30 Men do not overlook a thief, Though he steal to satisfy his appetite, when he is hungry;
Men veracht geen dief, zo hij enkel steelt, Om zijn maag te vullen, als hij honger heeft;
31 If found, he must repay sevenfold, And give up all the substance of his house.
Toch moet hij, eenmaal betrapt, zevenvoudig vergoeden, Alles geven wat hij in huis heeft.
32 Whoso committeth adultery with a woman lacketh understanding; He that doeth it destroyeth himself;
Kortzichtig de man, die overspel pleegt met een vrouw: Wie zijn eigen ondergang wil, moet zo iets niet doen;
33 Blows and dishonor shall he get, And his reproach shall not be wiped away.

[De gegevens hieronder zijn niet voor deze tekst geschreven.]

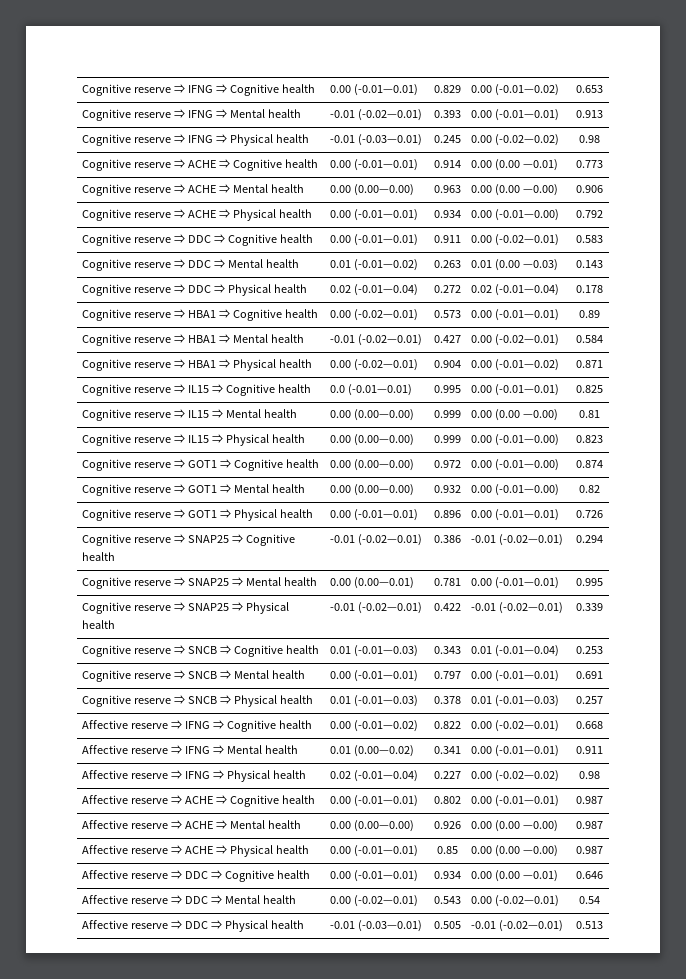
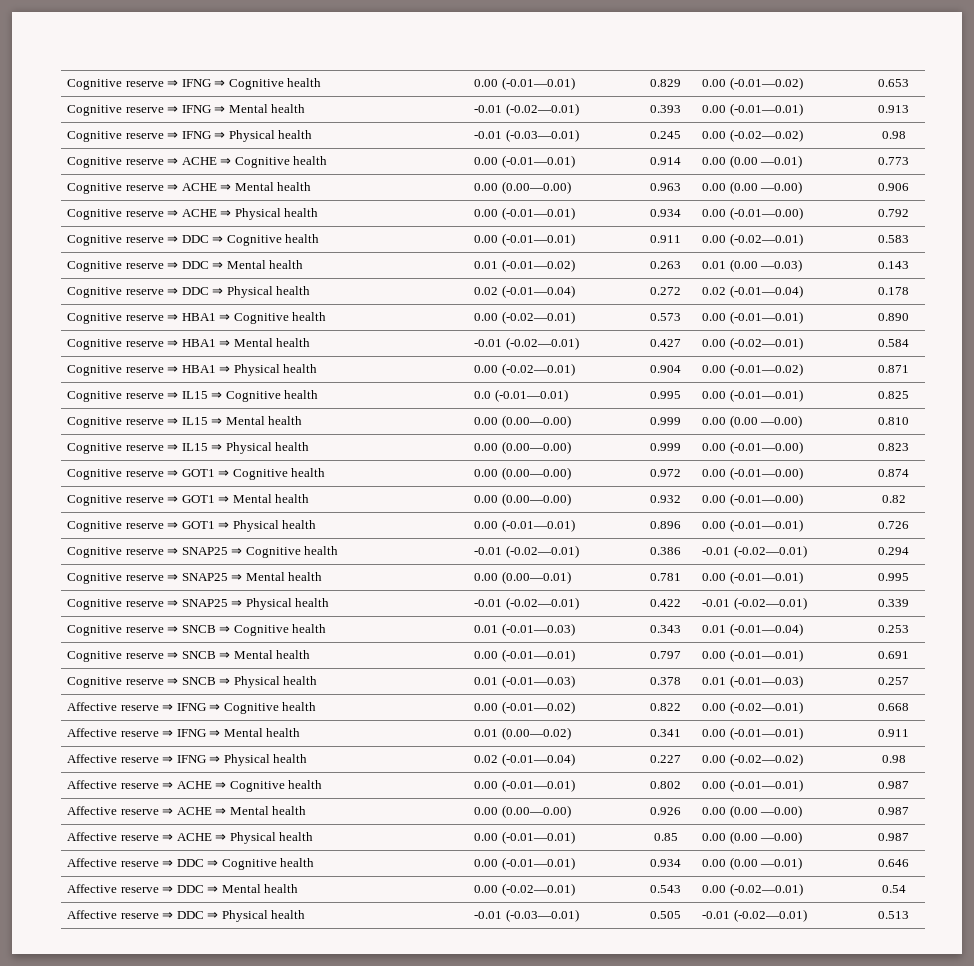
- Cognitive reserve ⇒ HBA1 ⇒ Cognitive health | 0.00 (-0.02—0.01) | 0.573 | 0.00 (-0.01—0.01) | 0.89
+ Cognitive reserve ⇒ HBA1 ⇒ Cognitive health | 0.00 (-0.02—0.01) | 0.573 | 0.00 (-0.01—0.01) | 0.890
- Cognitive reserve ⇒ IL15 ⇒ Mental health | 0.00 (0.00—0.00) | 0.999 | 0.00 (0.00 —0.00) | 0.81
+ Cognitive reserve ⇒ IL15 ⇒ Mental health | 0.00 (0.00—0.00) | 0.999 | 0.00 (0.00 —0.00) | 0.810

Schade en schande zal zo iemand belopen, Zijn slechte naam raakt hij nimmer meer kwijt.
34 For jealousy is the fury of a man; He will not spare in the day of vengeance;
Want de jaloezie van den man wekt de woede bij hem op, En op de dag van de wraak zal hij niemand ontzien;
35 And he will not pay regard to any ransom, Nor be content, though thou offer many gifts.
Dan slaat hij op losgeld geen acht, Hij wil het niet, al biedt ge hem nog zo veel!